◆ Assigned task
Using the data below, transcribe exactly everything from the line that contains "html: <p><span>Tribunal Supremo" down to the line that contains "27 de septiembre". Include both of those lines and none of the pictures.

◆ Records for processing
════════
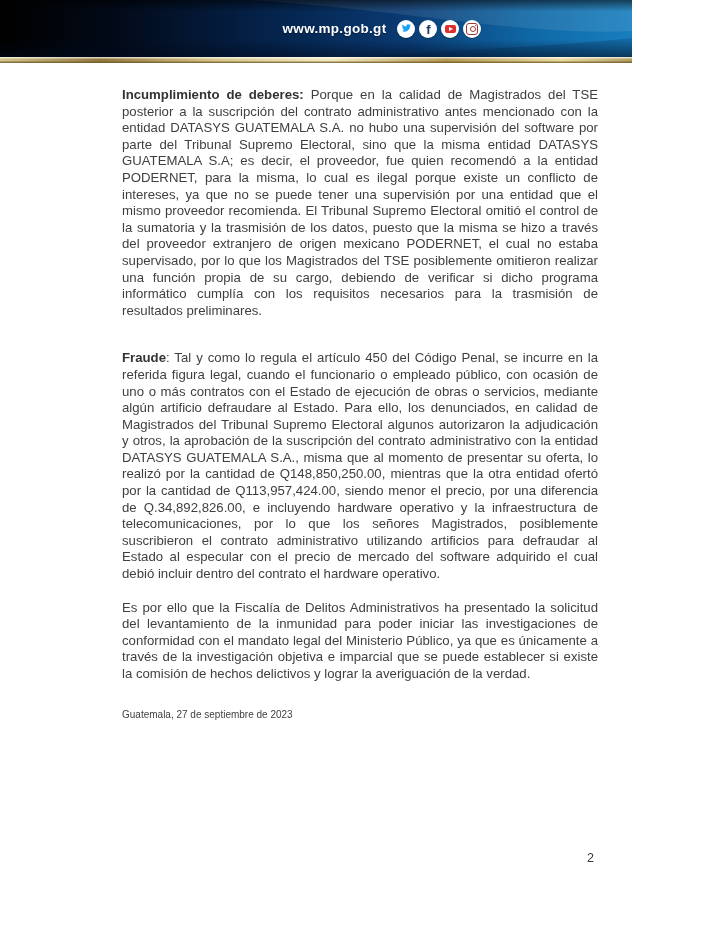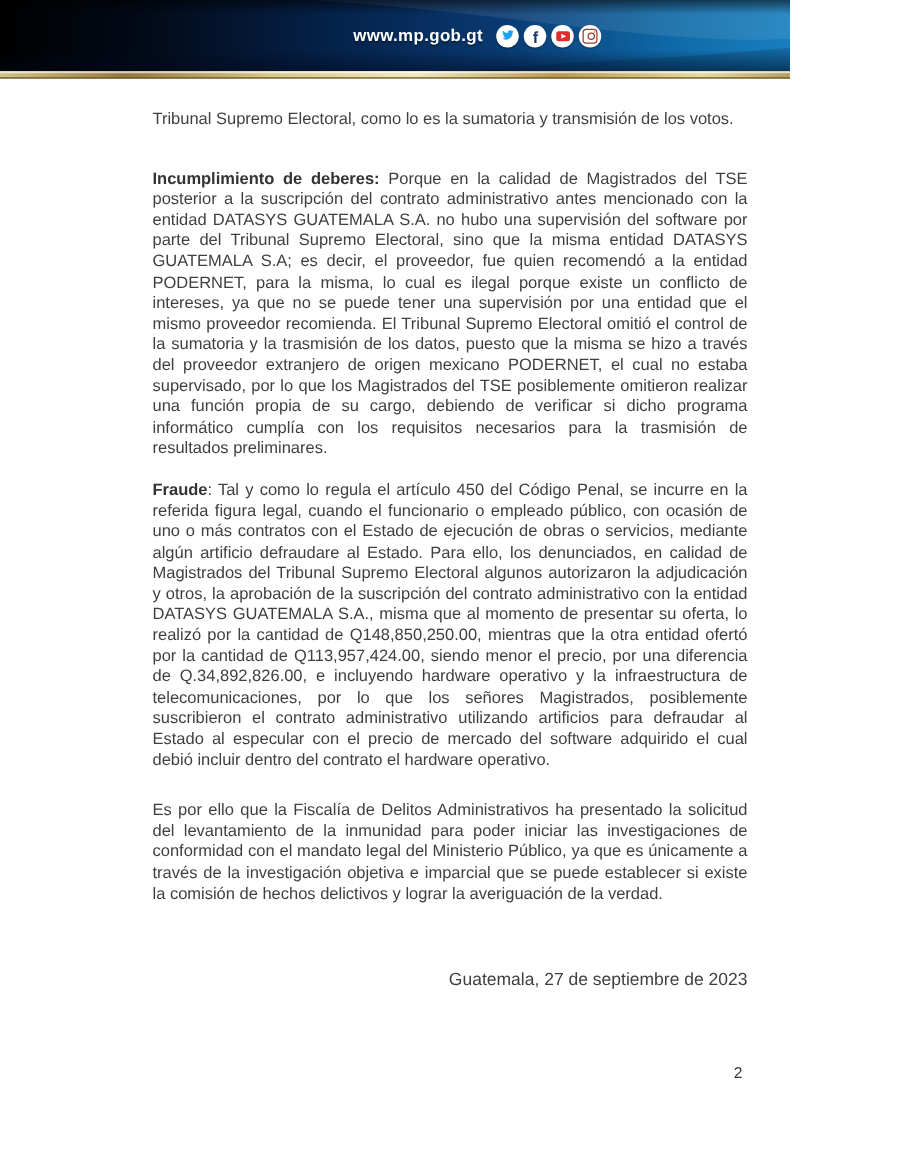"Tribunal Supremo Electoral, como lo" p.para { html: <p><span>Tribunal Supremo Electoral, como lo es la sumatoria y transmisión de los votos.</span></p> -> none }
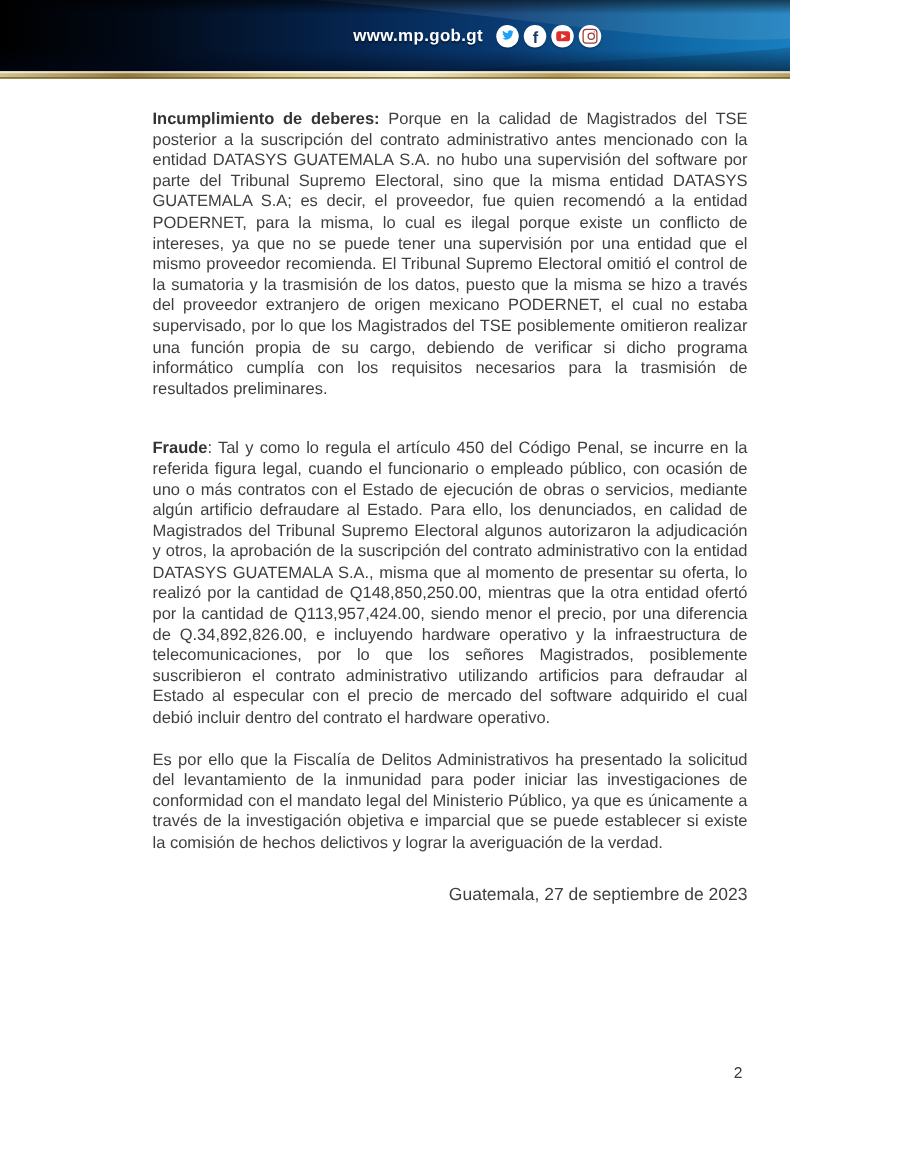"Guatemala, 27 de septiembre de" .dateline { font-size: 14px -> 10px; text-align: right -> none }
════════
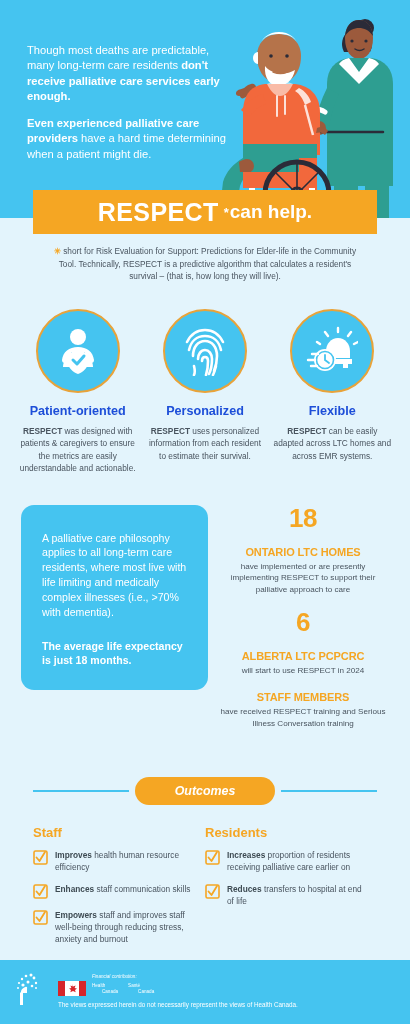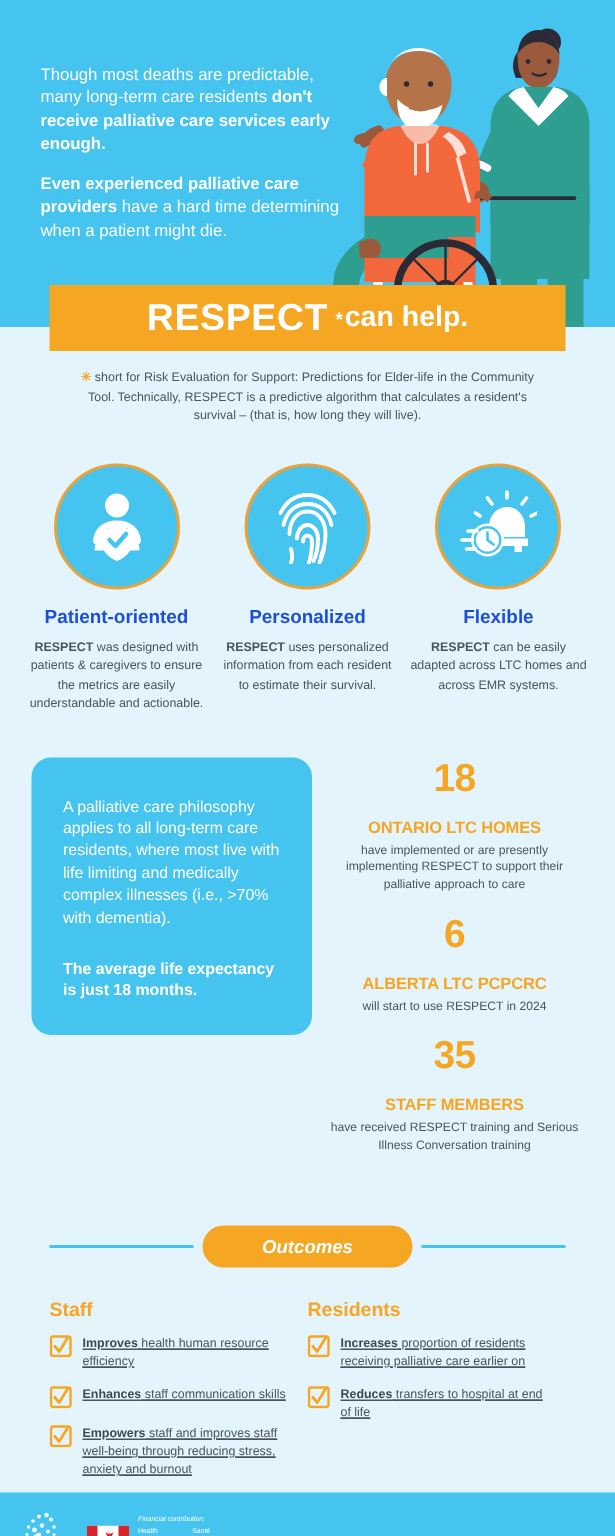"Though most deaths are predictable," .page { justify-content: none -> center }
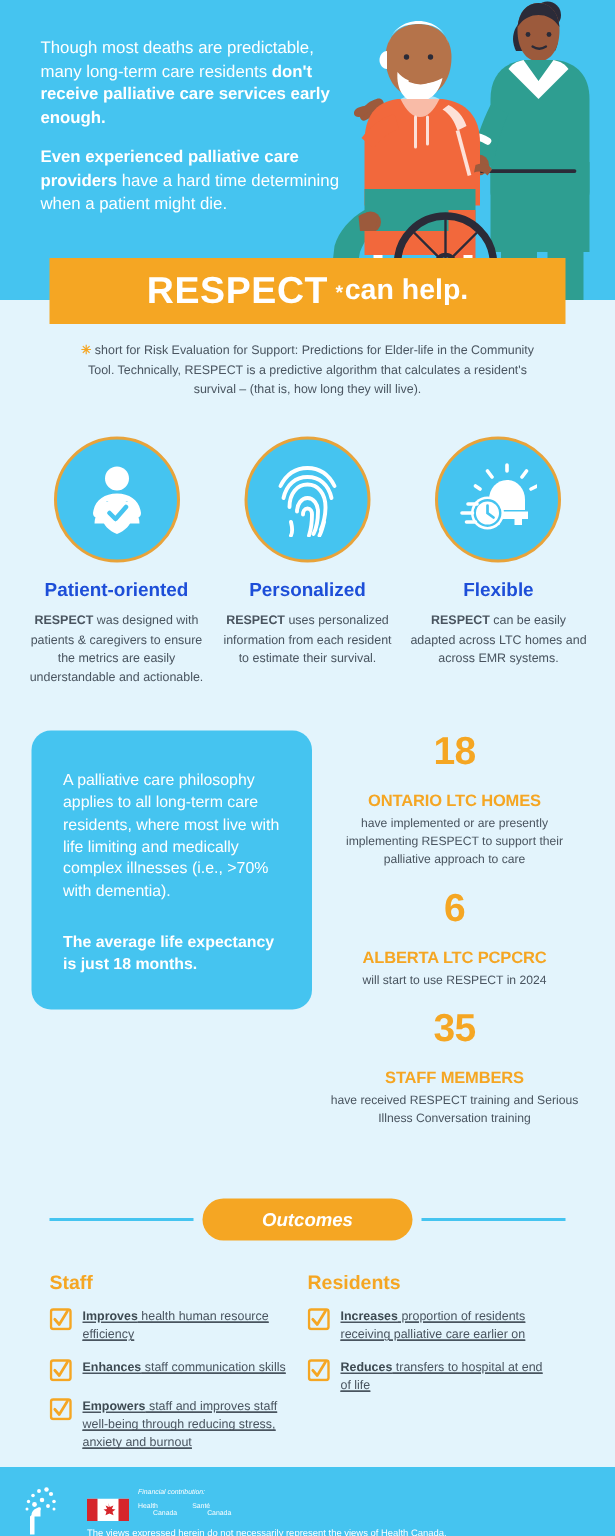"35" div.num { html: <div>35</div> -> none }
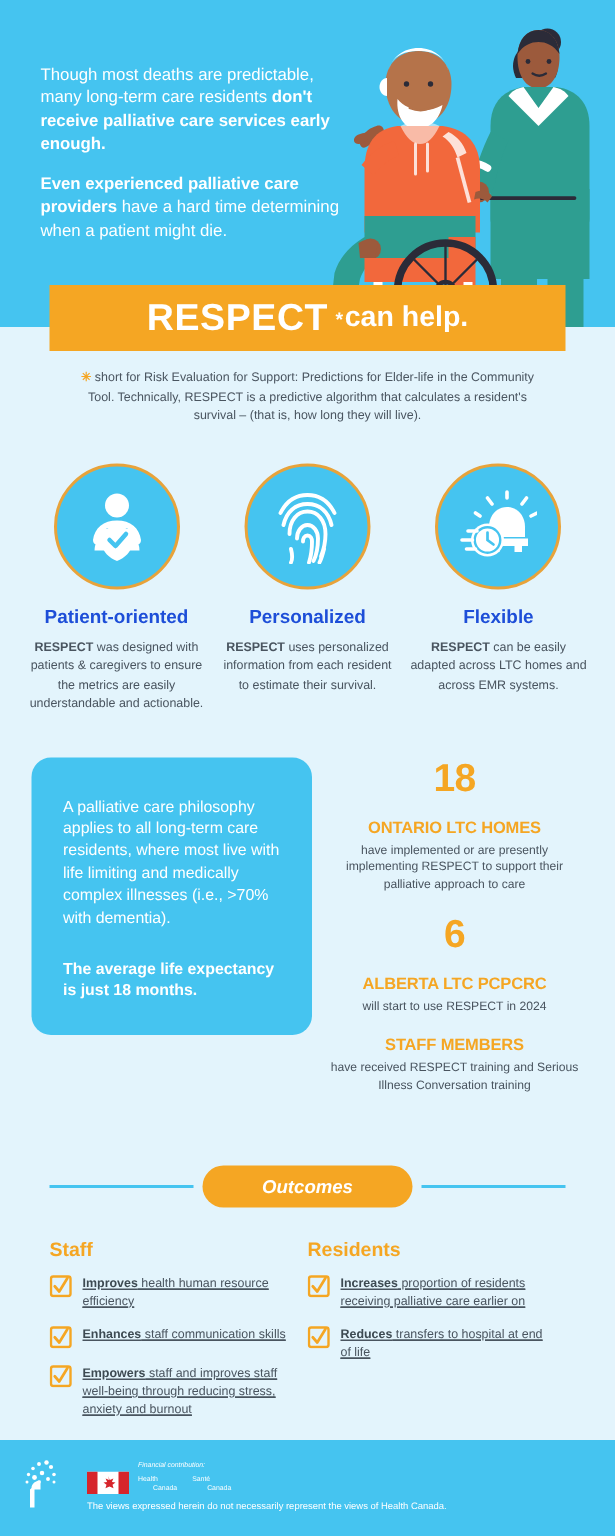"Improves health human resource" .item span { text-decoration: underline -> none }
════════
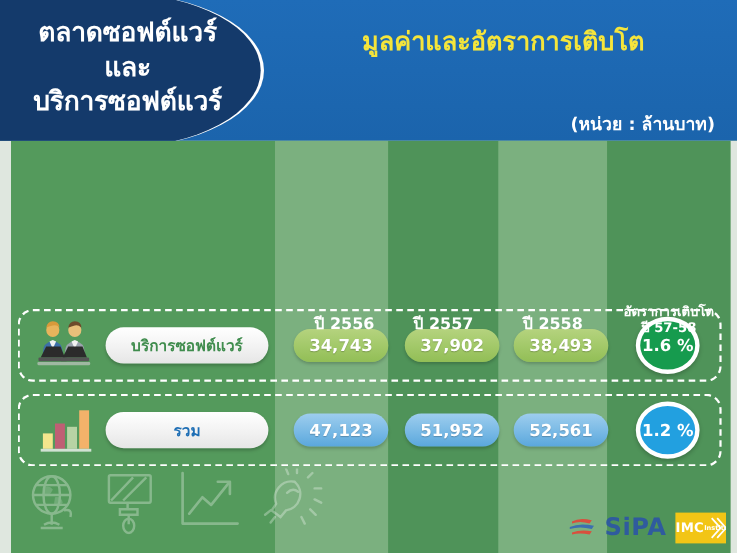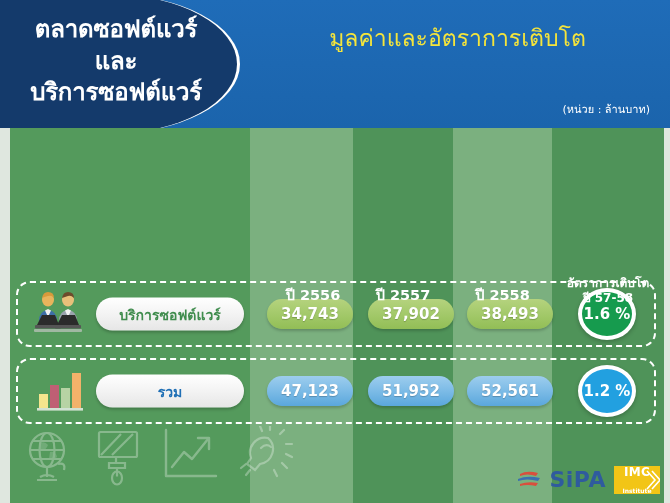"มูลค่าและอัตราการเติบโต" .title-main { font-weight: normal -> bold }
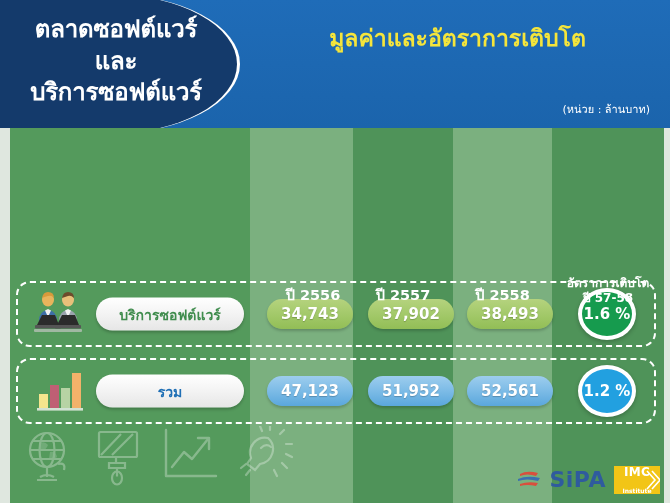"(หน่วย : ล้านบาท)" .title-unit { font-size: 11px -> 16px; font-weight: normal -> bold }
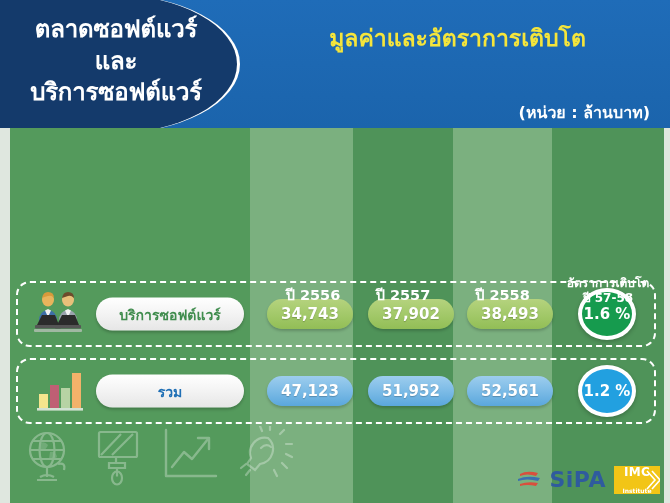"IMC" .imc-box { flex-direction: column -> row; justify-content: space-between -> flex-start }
════════
◆ Reply
"Tribunal Supremo Electoral, como lo" p.para { html: <p><span>Tribunal Supremo Electoral, como lo es la sumatoria y transmisión de los votos.</span></p> -> none }
"Guatemala, 27 de septiembre de" .dateline { font-size: 14px -> 10px; text-align: right -> none }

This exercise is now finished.